NOTE 1 – Basis of Presentation and Significant Accounting Policies

      The accompanying unaudited, condensed, consolidated financial statements have been prepared in accordance with generally accepted accounting principles for interim financial information and with the instructions to Form 10-Q and Article 10 of Regulation S-X. Accordingly, they do not include all of the information and notes required by generally accepted accounting principles for complete financial statements. In the opinion of management, all adjustments (consisting of normal recurring accruals) considered necessary for a fair presentation of the results of the interim periods covered have been included.

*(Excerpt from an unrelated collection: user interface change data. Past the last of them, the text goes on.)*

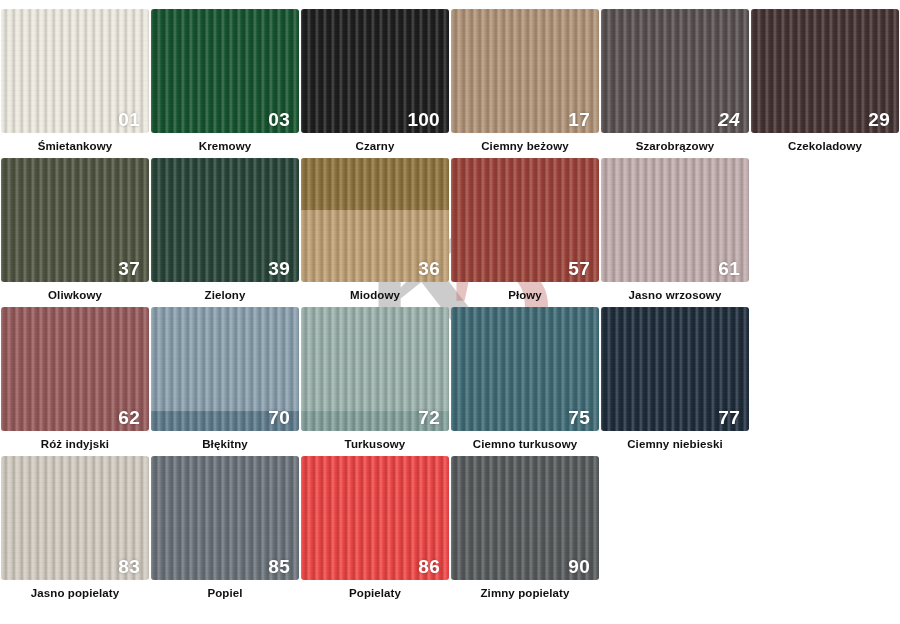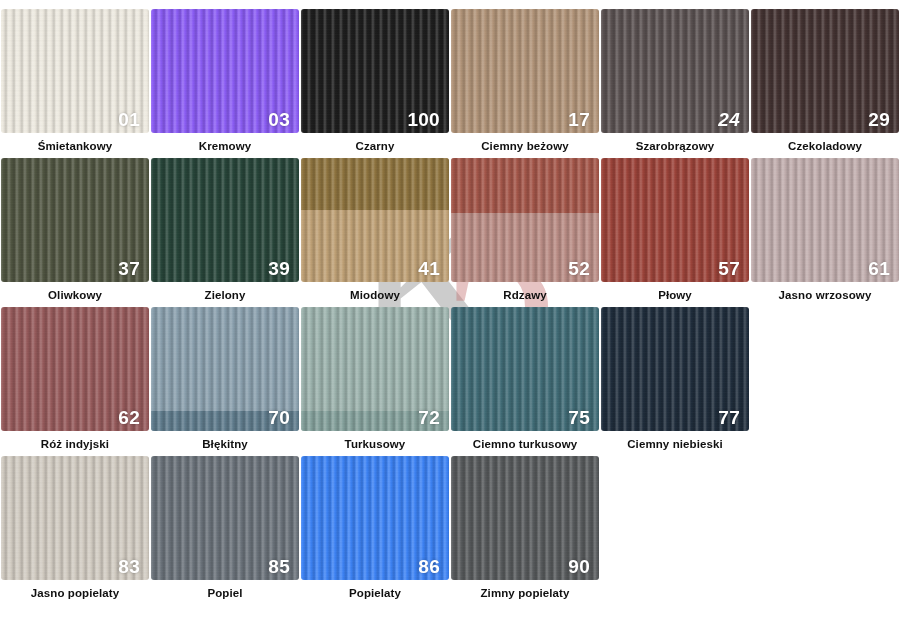"03" div.swatch { background-color: #8b5cf6 -> #14532d }
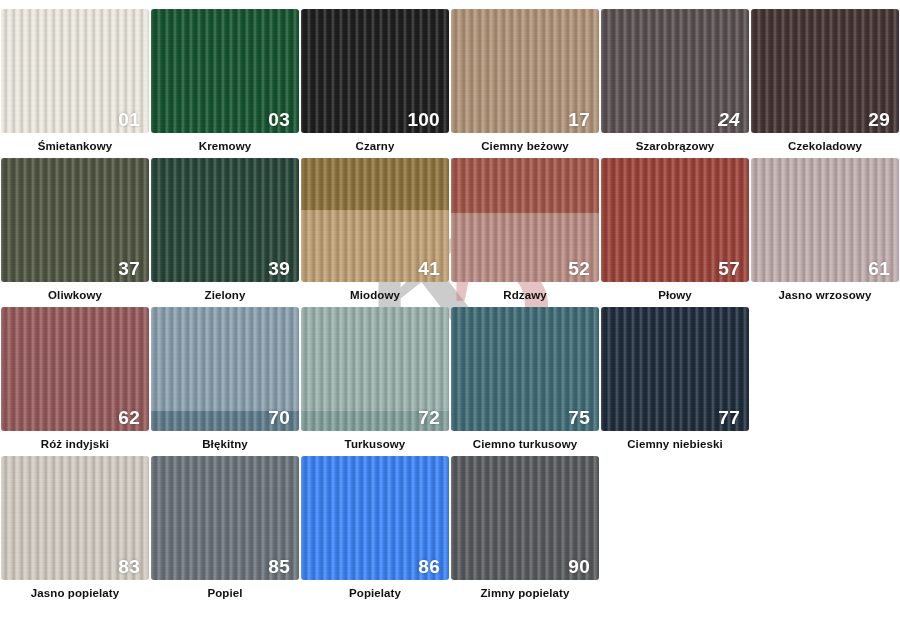"41" span.num { text: 41 -> 36 }
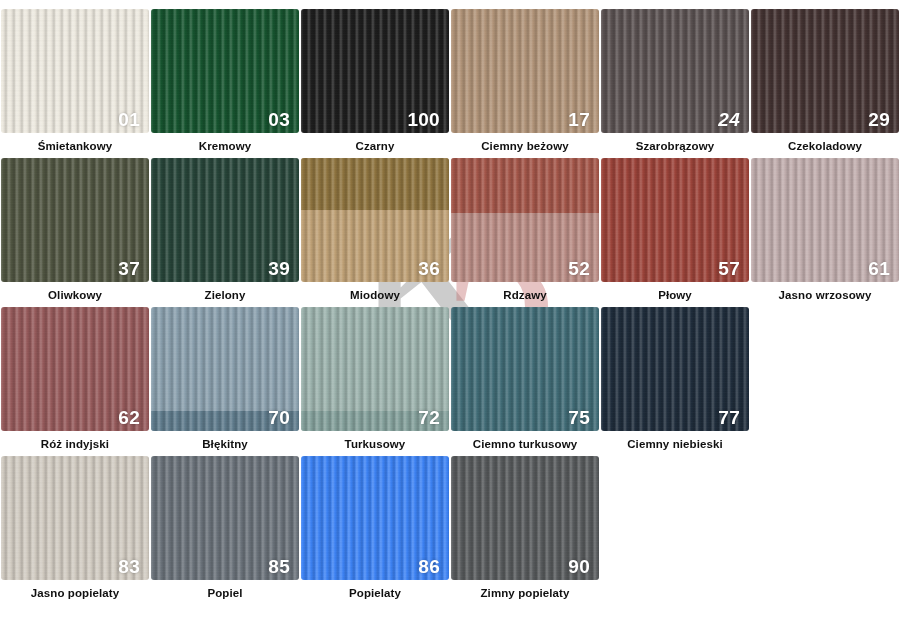"52" div.cell { html: <div> <div> <div></div> <div></div> <div></div> <span>52</span> </div> <div>Rdzawy</div> </div> -> none }
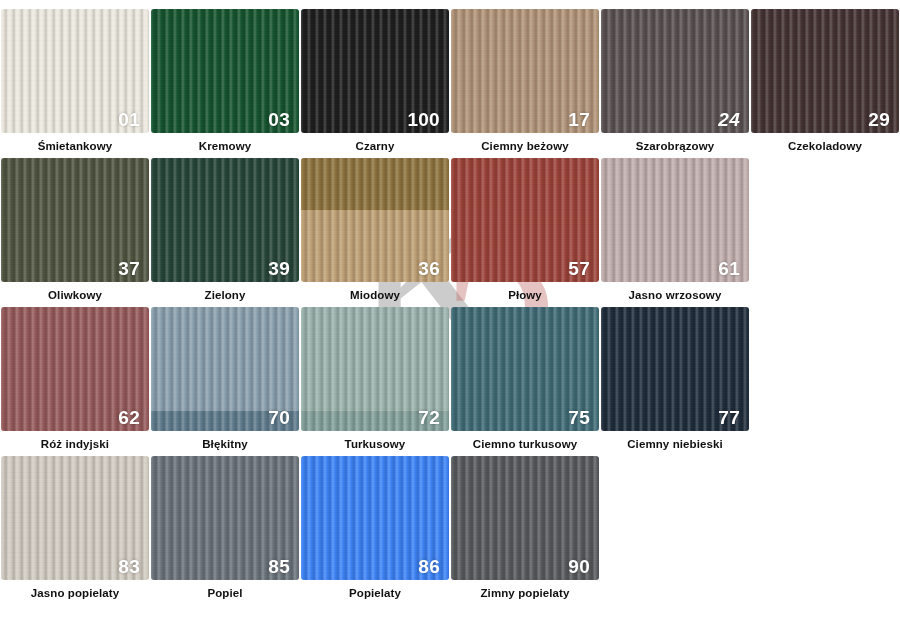"86" div.swatch { background-color: #3b82f6 -> #ef4444 }
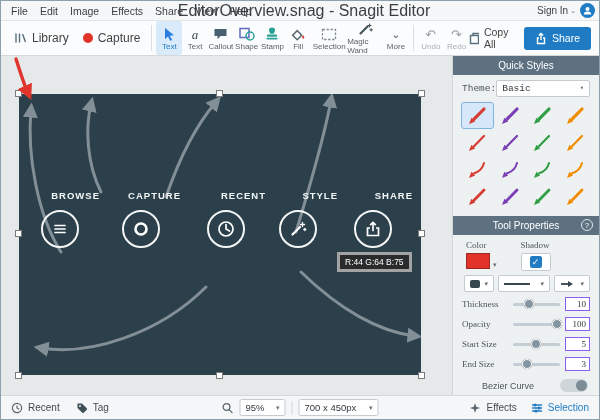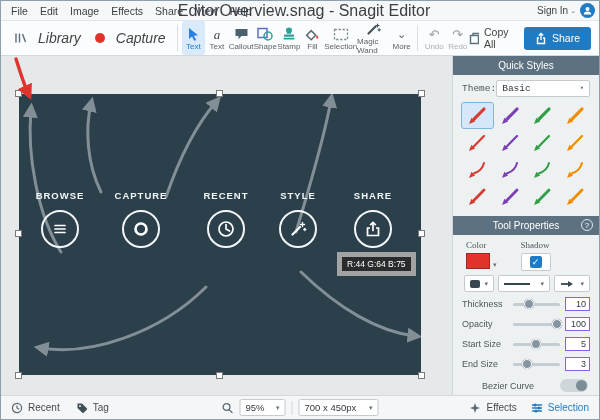"Library" .tb-btn { font-size: 14px -> 12px; font-style: italic -> none; gap: 11px -> 5px }
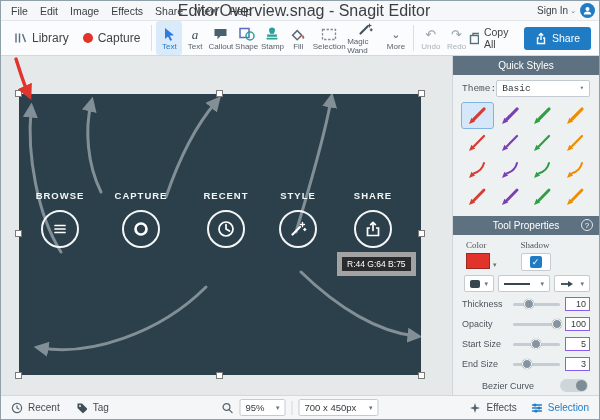"BROWSE" .c-item { text-align: center -> right }
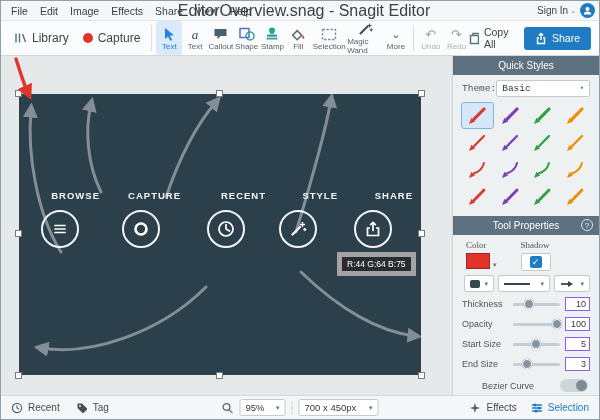"R:44 G:64 B:75" .tooltip { border: 5px solid #a3a3a3 -> 3px solid #a3a3a3 }
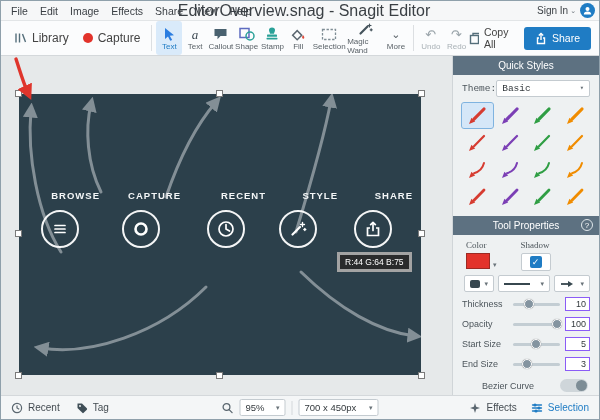"Thickness" .slider-row { font-family: none -> Liberation Serif, serif }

For further information, refer to the consolidated financial statements and notes thereto included in Maxco’s annual report on Form 10-K for the year ended March 31, 1999.

      The results of operations for the interim periods presented are not necessarily indicative of the results for the full year. Certain other amounts in the consolidated financial statements have been reclassified to conform with the current presentation.

NOTE 2 – Inventories

      The major classes of inventories, at the dates indicated were as follows:

                 
June 30, March 31,
1999 1999


(in thousands)
Raw materials $ 582 $ 732
Finished goods and work in progress 1,211 1,283
Purchased products for resale 6,462 2,995


$ 8,255 $ 5,010


NOTE 3 – Marketable Securities

      The Company classifies its marketable securities as securities available for sale under FASB 115, Accounting for Certain Investments in Debt and Equity Securities. Available-for-sale securities are carried at fair value, with the unrealized gains and losses, net of tax, reported as a separate component of stockholders’ equity. Application of this method resulted in an unrealized loss, net of deferred tax, of approximately $27,000 being reported as part of stockholders’ equity at June 30, 1999.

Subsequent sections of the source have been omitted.